#### YOUR OBJECTIVE
Below are records to print word for word; include none of their pictures.

#### MATERIAL PROVIDED
•••••
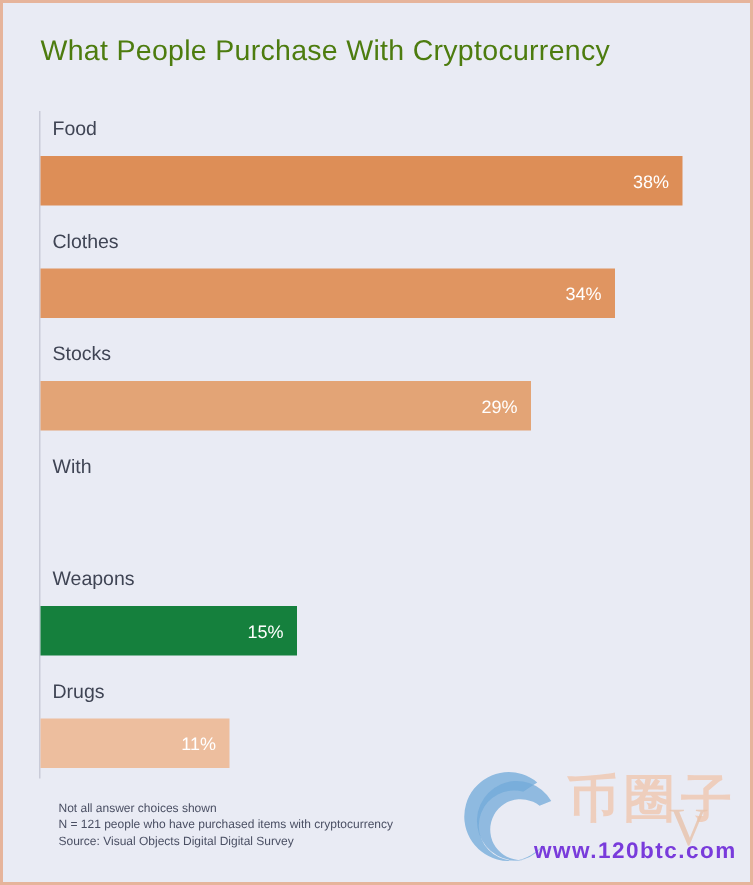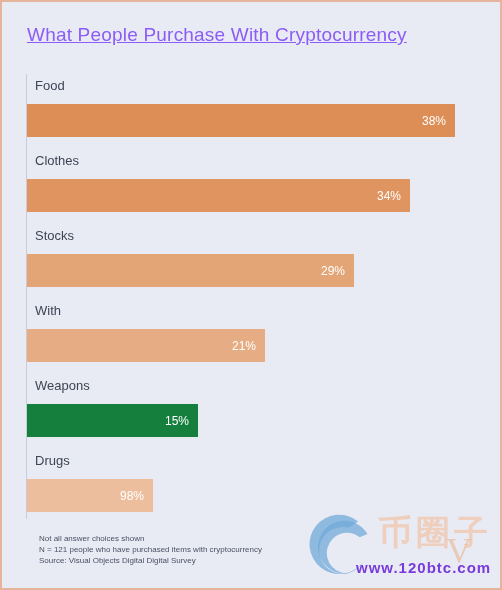--- a/index.html
+++ b/index.html
@@ -20,24 +20,23 @@
     box-sizing: border-box;
     background: #e9ebf4;
     border: 2px solid #e6b49b;
     overflow: hidden;
   }
   #chart-title {
     position: absolute;
     left: 25px;
     top: 22px;
     font-size: 19px;
-    color: #8b5cf6;
+    color: #4d7c0f;
     letter-spacing: 0.2px;
     white-space: nowrap;
-    text-decoration: underline;
   }
   #plot {
     position: absolute;
     left: 24px;
     top: 72px;
     width: 455px;
     height: 445px;
     padding-left: 12px;
   }
   #axis-line {
@@ -173,41 +172,36 @@
       <div class="bar-label">Stocks</div>
       <div class="bar-track" style="width:327px">
         <div class="bar-fill" style="background:#e3a476;width:100%">
           <span class="bar-value">29%</span>
         </div>
       </div>
     </div>
 
     <div class="bar-row" style="top:225px">
       <div class="bar-label">With</div>
-      <div class="bar-track" style="width:238px">
-        <div class="bar-fill" style="background:#e6ad84;width:100%">
-          <span class="bar-value">21%</span>
-        </div>
-      </div>
     </div>
 
     <div class="bar-row" style="top:300px">
       <div class="bar-label">Weapons</div>
       <div class="bar-track" style="width:171px">
         <div class="bar-fill" style="background:#15803d;width:100%">
           <span class="bar-value">15%</span>
         </div>
       </div>
     </div>
 
     <div class="bar-row" style="top:375px">
       <div class="bar-label">Drugs</div>
       <div class="bar-track" style="width:126px">
         <div class="bar-fill" style="background:#edbe9e;width:100%">
-          <span class="bar-value">98%</span>
+          <span class="bar-value">11%</span>
         </div>
       </div>
     </div>
   </div>
 
   <div id="footnote">
     <div>Not all answer choices shown</div>
     <div>N = 121 people who have purchased items with cryptocurrency</div>
     <div>Source: Visual Objects Digital Digital Survey</div>
   </div>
•••••
#### TASK RESULT
--- a/index.html
+++ b/index.html
@@ -20,24 +20,23 @@
     box-sizing: border-box;
     background: #e9ebf4;
     border: 2px solid #e6b49b;
     overflow: hidden;
   }
   #chart-title {
     position: absolute;
     left: 25px;
     top: 22px;
     font-size: 19px;
-    color: #8b5cf6;
+    color: #4d7c0f;
     letter-spacing: 0.2px;
     white-space: nowrap;
-    text-decoration: underline;
   }
   #plot {
     position: absolute;
     left: 24px;
     top: 72px;
     width: 455px;
     height: 445px;
     padding-left: 12px;
   }
   #axis-line {
@@ -173,41 +172,36 @@
       <div class="bar-label">Stocks</div>
       <div class="bar-track" style="width:327px">
         <div class="bar-fill" style="background:#e3a476;width:100%">
           <span class="bar-value">29%</span>
         </div>
       </div>
     </div>
 
     <div class="bar-row" style="top:225px">
       <div class="bar-label">With</div>
-      <div class="bar-track" style="width:238px">
-        <div class="bar-fill" style="background:#e6ad84;width:100%">
-          <span class="bar-value">21%</span>
-        </div>
-      </div>
     </div>
 
     <div class="bar-row" style="top:300px">
       <div class="bar-label">Weapons</div>
       <div class="bar-track" style="width:171px">
         <div class="bar-fill" style="background:#15803d;width:100%">
           <span class="bar-value">15%</span>
         </div>
       </div>
     </div>
 
     <div class="bar-row" style="top:375px">
       <div class="bar-label">Drugs</div>
       <div class="bar-track" style="width:126px">
         <div class="bar-fill" style="background:#edbe9e;width:100%">
-          <span class="bar-value">98%</span>
+          <span class="bar-value">11%</span>
         </div>
       </div>
     </div>
   </div>
 
   <div id="footnote">
     <div>Not all answer choices shown</div>
     <div>N = 121 people who have purchased items with cryptocurrency</div>
     <div>Source: Visual Objects Digital Digital Survey</div>
   </div>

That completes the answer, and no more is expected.